Non sono mai stata brava a parole, per questo scrissi questa lettera.

Te la riporto fedelmente. L'ho conservata.

 

-E' successo. Ma non riesco a farmene una ragione, non riesco davvero ad accettare che questa sia la mia vita.

Perchè io? Questo non faccio che chiedermi, perchè io...?

Voglio dire, guardami... ti sembra il caso?

Volevo fare l'attrice. L'attrice di teatro... mi piace fare teatro, mi piace dare un nome alle innumerevoli maschere. Amo il poter lasciare le mie misere vesti per indossarne di nuove, di diverse.

Ma non posso, sono prigioniera delle mie stesse sbarre.

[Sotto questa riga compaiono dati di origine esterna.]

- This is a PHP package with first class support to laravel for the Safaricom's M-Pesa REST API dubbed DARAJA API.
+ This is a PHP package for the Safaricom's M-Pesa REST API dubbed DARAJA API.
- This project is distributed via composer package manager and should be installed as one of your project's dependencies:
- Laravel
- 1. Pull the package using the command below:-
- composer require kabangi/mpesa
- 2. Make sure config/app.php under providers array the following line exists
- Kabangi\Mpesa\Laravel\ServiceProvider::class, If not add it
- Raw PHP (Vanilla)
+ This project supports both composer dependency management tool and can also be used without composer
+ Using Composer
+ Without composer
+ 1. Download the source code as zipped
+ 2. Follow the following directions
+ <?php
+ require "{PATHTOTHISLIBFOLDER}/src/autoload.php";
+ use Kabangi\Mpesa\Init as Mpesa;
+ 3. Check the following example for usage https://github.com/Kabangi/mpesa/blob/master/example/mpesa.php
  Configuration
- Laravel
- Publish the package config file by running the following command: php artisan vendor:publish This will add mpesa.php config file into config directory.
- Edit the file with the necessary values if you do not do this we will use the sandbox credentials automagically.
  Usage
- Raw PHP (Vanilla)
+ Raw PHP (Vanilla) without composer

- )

Sono troppo egoista per esserlo davvero, per essere coraggiosa, per essere, sì, per essere davvero menefreghista.

Sono una codarda, la vita la voglio vivere davvero, ma non ci riesco.

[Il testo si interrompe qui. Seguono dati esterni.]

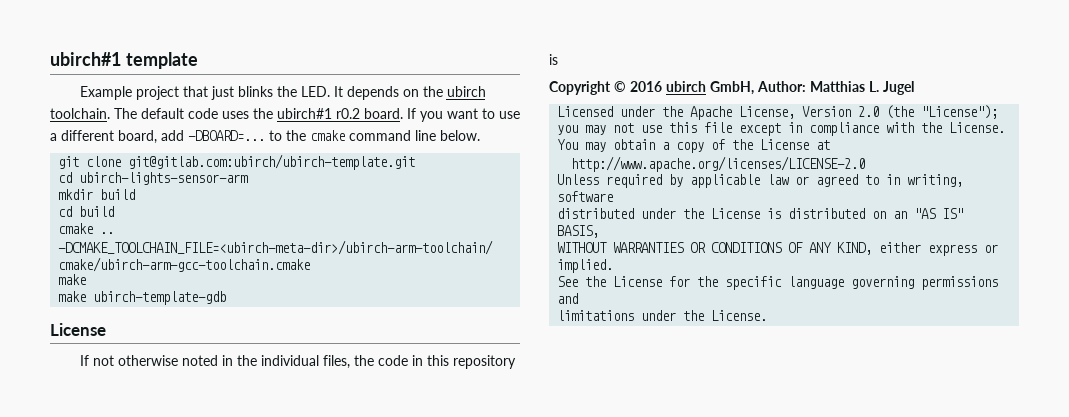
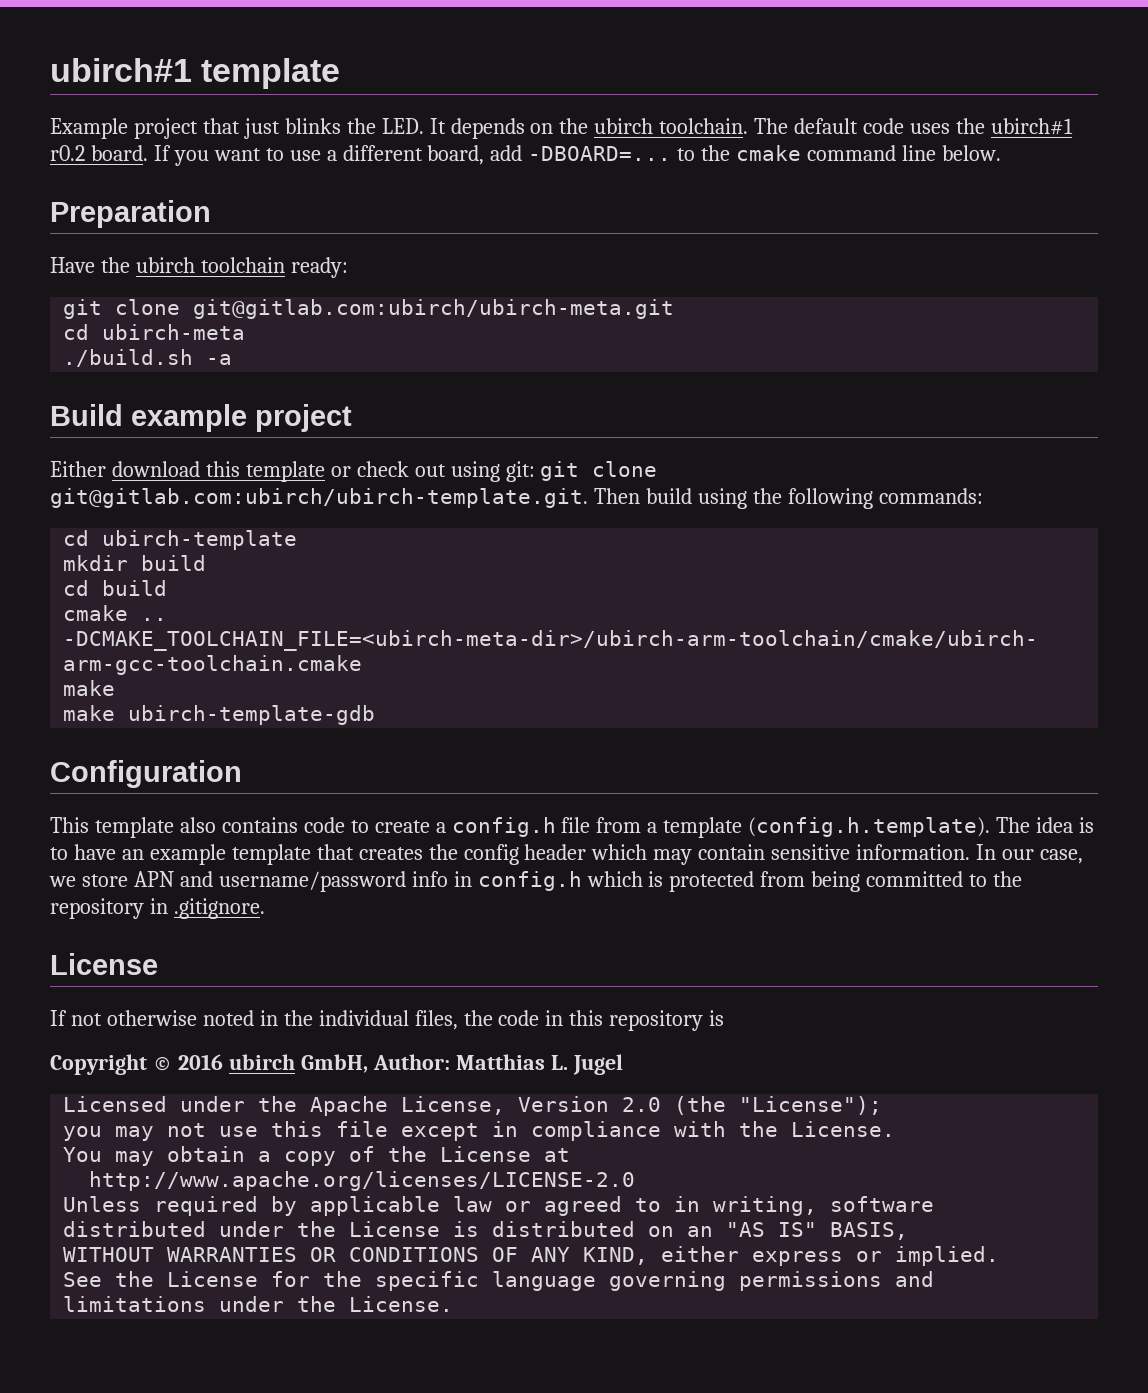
- git clone git@gitlab.com:ubirch/ubirch-template.git
- cd ubirch-lights-sensor-arm
+ Preparation
+ Have the ubirch toolchain ready:
+ git clone git@gitlab.com:ubirch/ubirch-meta.git
+ cd ubirch-meta
+ ./build.sh -a
+ Build example project
+ Either download this template or check out using git: git clone git@gitlab.com:ubirch/ubirch-template.git. Then build using the following commands:
+ cd ubirch-template
+ Configuration
+ This template also contains code to create a config.h file from a template (config.h.template). The idea is to have an example template that creates the config header which may contain sensitive information. In our case, we store APN and username/password info in config.h which is protected from being committed to the repository in .gitignore.

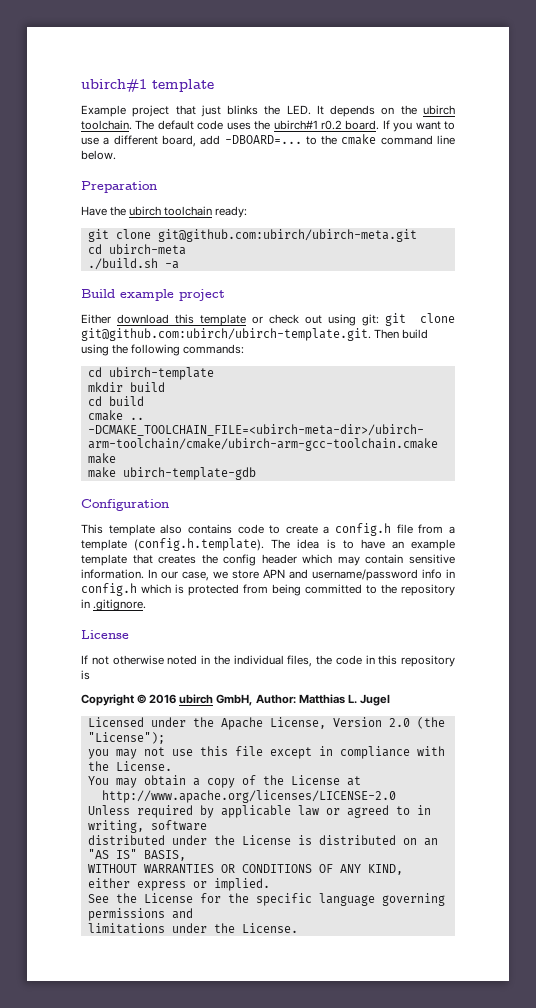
- git clone git@gitlab.com:ubirch/ubirch-meta.git
+ git clone git@github.com:ubirch/ubirch-meta.git
- Either download this template or check out using git: git clone git@gitlab.com:ubirch/ubirch-template.git. Then build using the following commands:
+ Either download this template or check out using git: git clone git@github.com:ubirch/ubirch-template.git. Then build using the following commands:

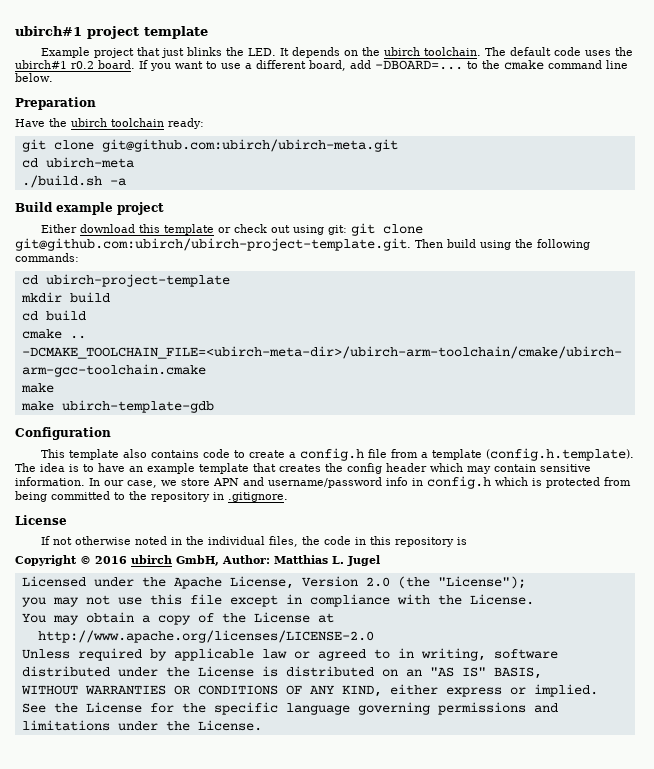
- ubirch#1 template
+ ubirch#1 project template
- Either download this template or check out using git: git clone git@github.com:ubirch/ubirch-template.git. Then build using the following commands:
+ Either download this template or check out using git: git clone git@github.com:ubirch/ubirch-project-template.git. Then build using the following commands:
- cd ubirch-template
+ cd ubirch-project-template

Il mio è un lento annichilimento, una freddezza di scarsa qualità, un cinismo sforzato che, sì, sfocerà per forza nel nichilismo o nell'autodistruzione.

Sono brava a farmi del male. Il mio è un agire subdolo e codardo, lo riconosco.

Non mi piaccio, non nel modo che vorrei.

Seppur non trovo ragioni per vivere, eccomi qui... ancora una volta a scrivere di me, a raccontarmi, a cercare la comprensione e la patia di estranei, a chiedere aiuto senza volerlo davvero... voglio solo esistere, esistere per qualche minuto nella tua mente, nella tua vita.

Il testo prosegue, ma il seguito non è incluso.